Economy recovers, but remains structurally vulnerable – digest of the Belarusian economy

During a trip to Minsk on 5 October 2017, Venezuelan President Nicolas Maduro showed strong optimism on economic teamwork with Belarus, but forgot to mention the buildup of outstanding debts.

On 25 October, the National Bank of Belarus gave its overview of the current macroeconomic situation, citing the positive influence of monetary policy.

However, a day later on 26 October, experts from the Eurasian Development Bank were hesitant to confirm good long-term prospects for the Belarusian economy.

Trade policy: diversifying from Venezuela

President Maduro arrived in Belarus on 5 October as part of an official visit. The negotiations with Belarusian President Alexander Lukashenka were concerned mostly with trade and economic cooperation.

In 2016, trade turnover between Belarus and Venezuela equalled only $2m, which is a 92.6 per cent decrease in comparison with 2015 (see Figure 1 below). From January–July 2017, trade turnover reached $5.4m and mostly comprised exports of Belarusian potash fertilizers.

The economic crisis in Venezuela and a sharp decrease in world oil prices are the main reasons for the decline of Belarusian trade with Venezuela, which currently uses its foreign exchange reserves only for the purchase of food, medicines and other socially important goods.

According to Belarusian Scientific and Industrial Association Deputy Chairman Georgy Grits, Venezuela is approaching a default. He bases his view on an appraisal of studies into the country’s default risk made by world rating agencies.

Therefore, the main problem for Belarus coincides not with further development of trade with this former high-income country, but with Venezuelan debts accumulated for already shipped goods in previous years.

The total debt has reached approximately $500m.
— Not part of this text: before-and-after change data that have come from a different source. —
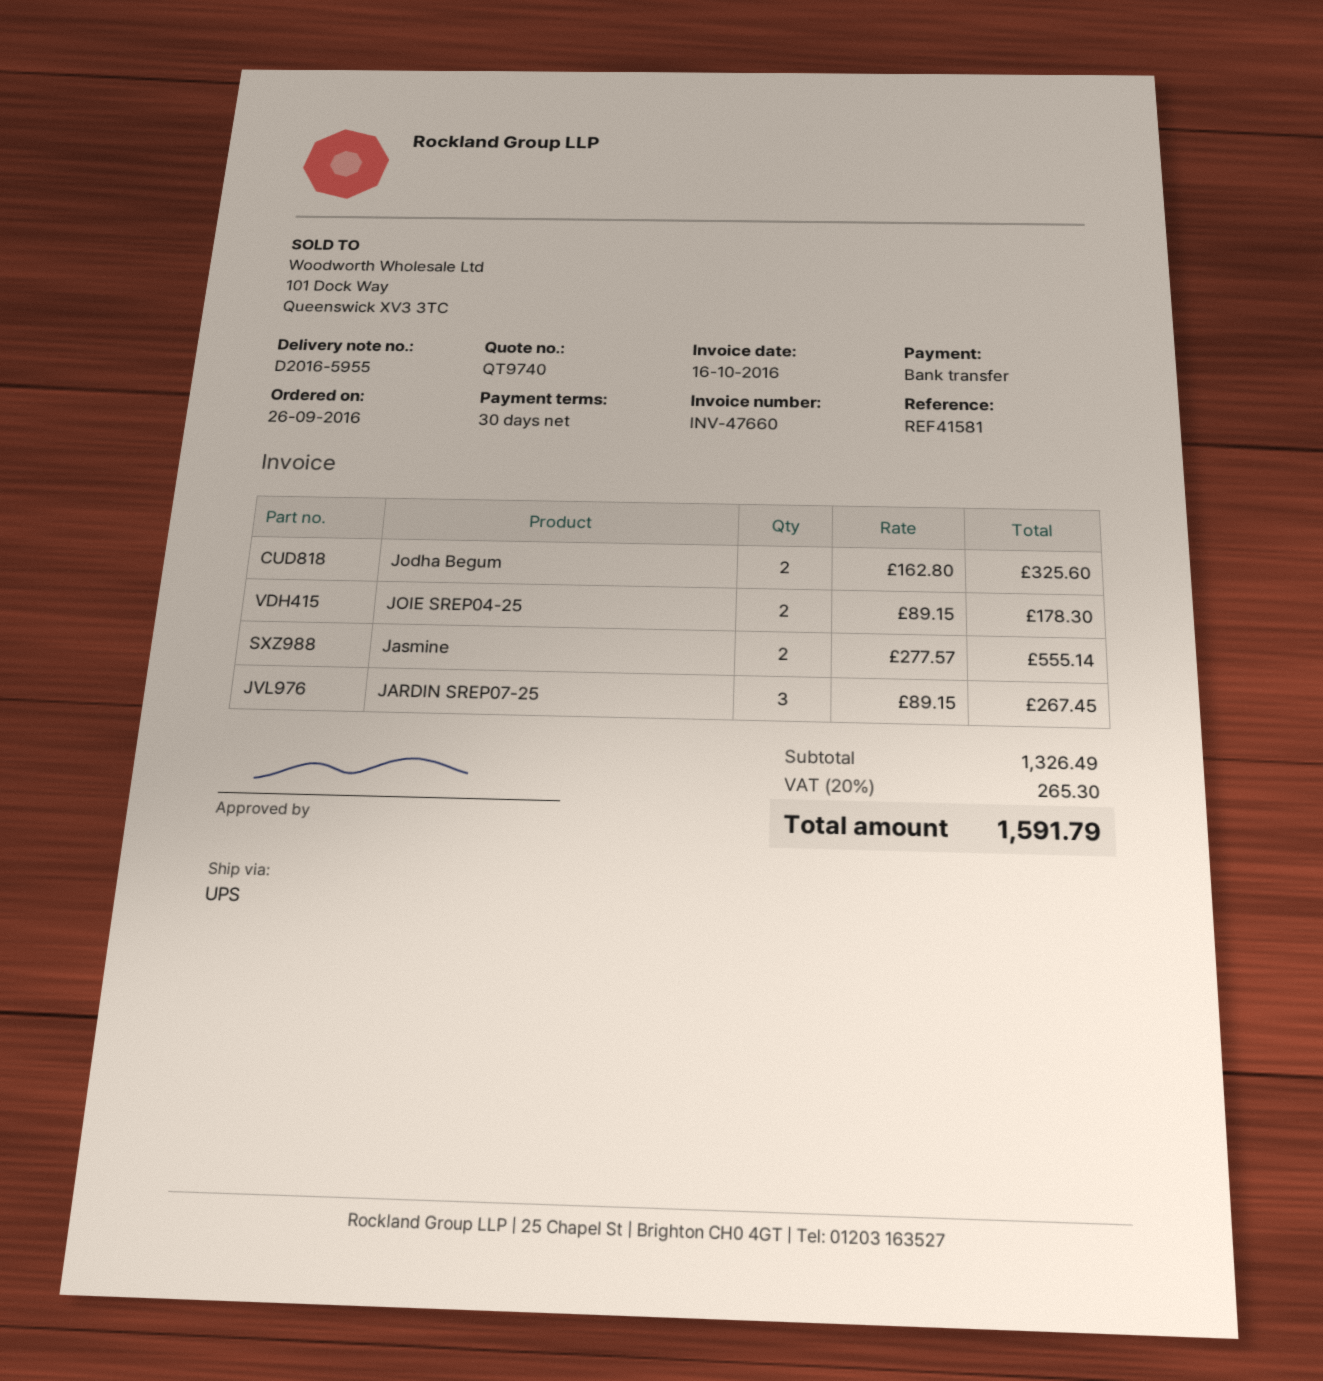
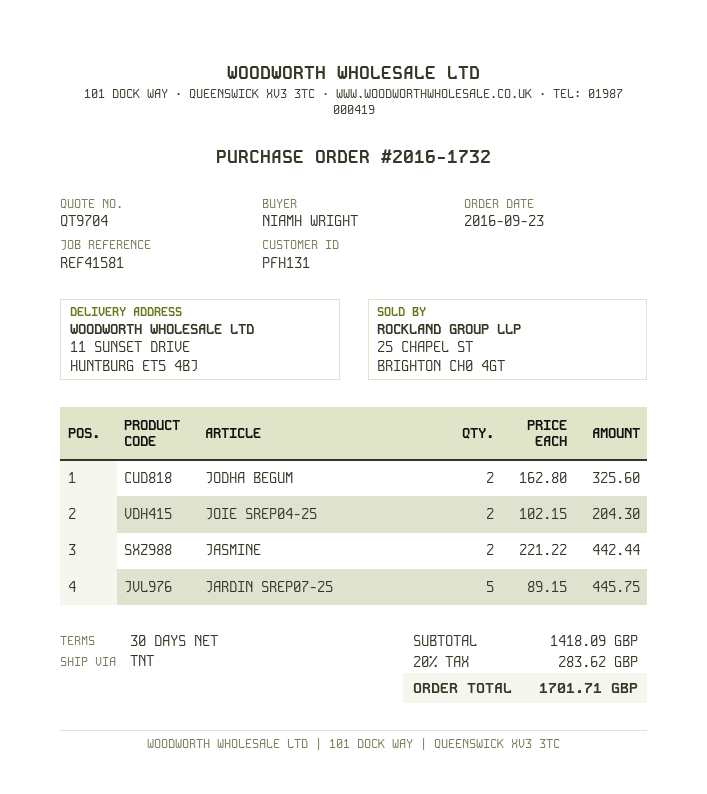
quote number: QT9740 -> QT9704
order date: 2016-09-26 -> 2016-09-23
shipping method: UPS -> TNT
JOIE SREP04-25: 2 x 89.15 = 178.30 -> 2 x 102.15 = 204.30
Jasmine: 2 x 277.57 = 555.14 -> 2 x 221.22 = 442.44
JARDIN SREP07-25: 3 x 89.15 = 267.45 -> 5 x 89.15 = 445.75
subtotal: 1326.49 -> 1418.09
tax: 20% = 265.30 -> 20% = 283.62
total: 1591.79 -> 1701.71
For example, Venezuelan debts to MTZ (Minsk Tractor Works), a Belarusian producer of tractors, have reached $50m, debts to MAZ (Minsk Automobile Plant), a truck manufacturer, are at $170m, and debts to various Belarusian construction companies amount to $108m.

However, on 8 October, Belarusian Deputy Prime Minister Vladimir Semashka expressed the optimistic view that further cooperation with Venezuela is feasible. He noted that Belarus plans to help increase the production of oil in Venezuela by more than three times. Current production levels sit at less than one million tonnes per year.

Economic growth: the regulator staying firm

On 25 October, the National Bank of Belarus announced the consolidation of positive changes in the economy and monetary sphere during the first nine months of this year.

Specifically, the monetary authorities have admitted that economic growth has started to recover jointly with slowing inflation. Moreover, decreasing interest rates and a continuing process of de-dollarization are the results of a unified macroeconomic policy.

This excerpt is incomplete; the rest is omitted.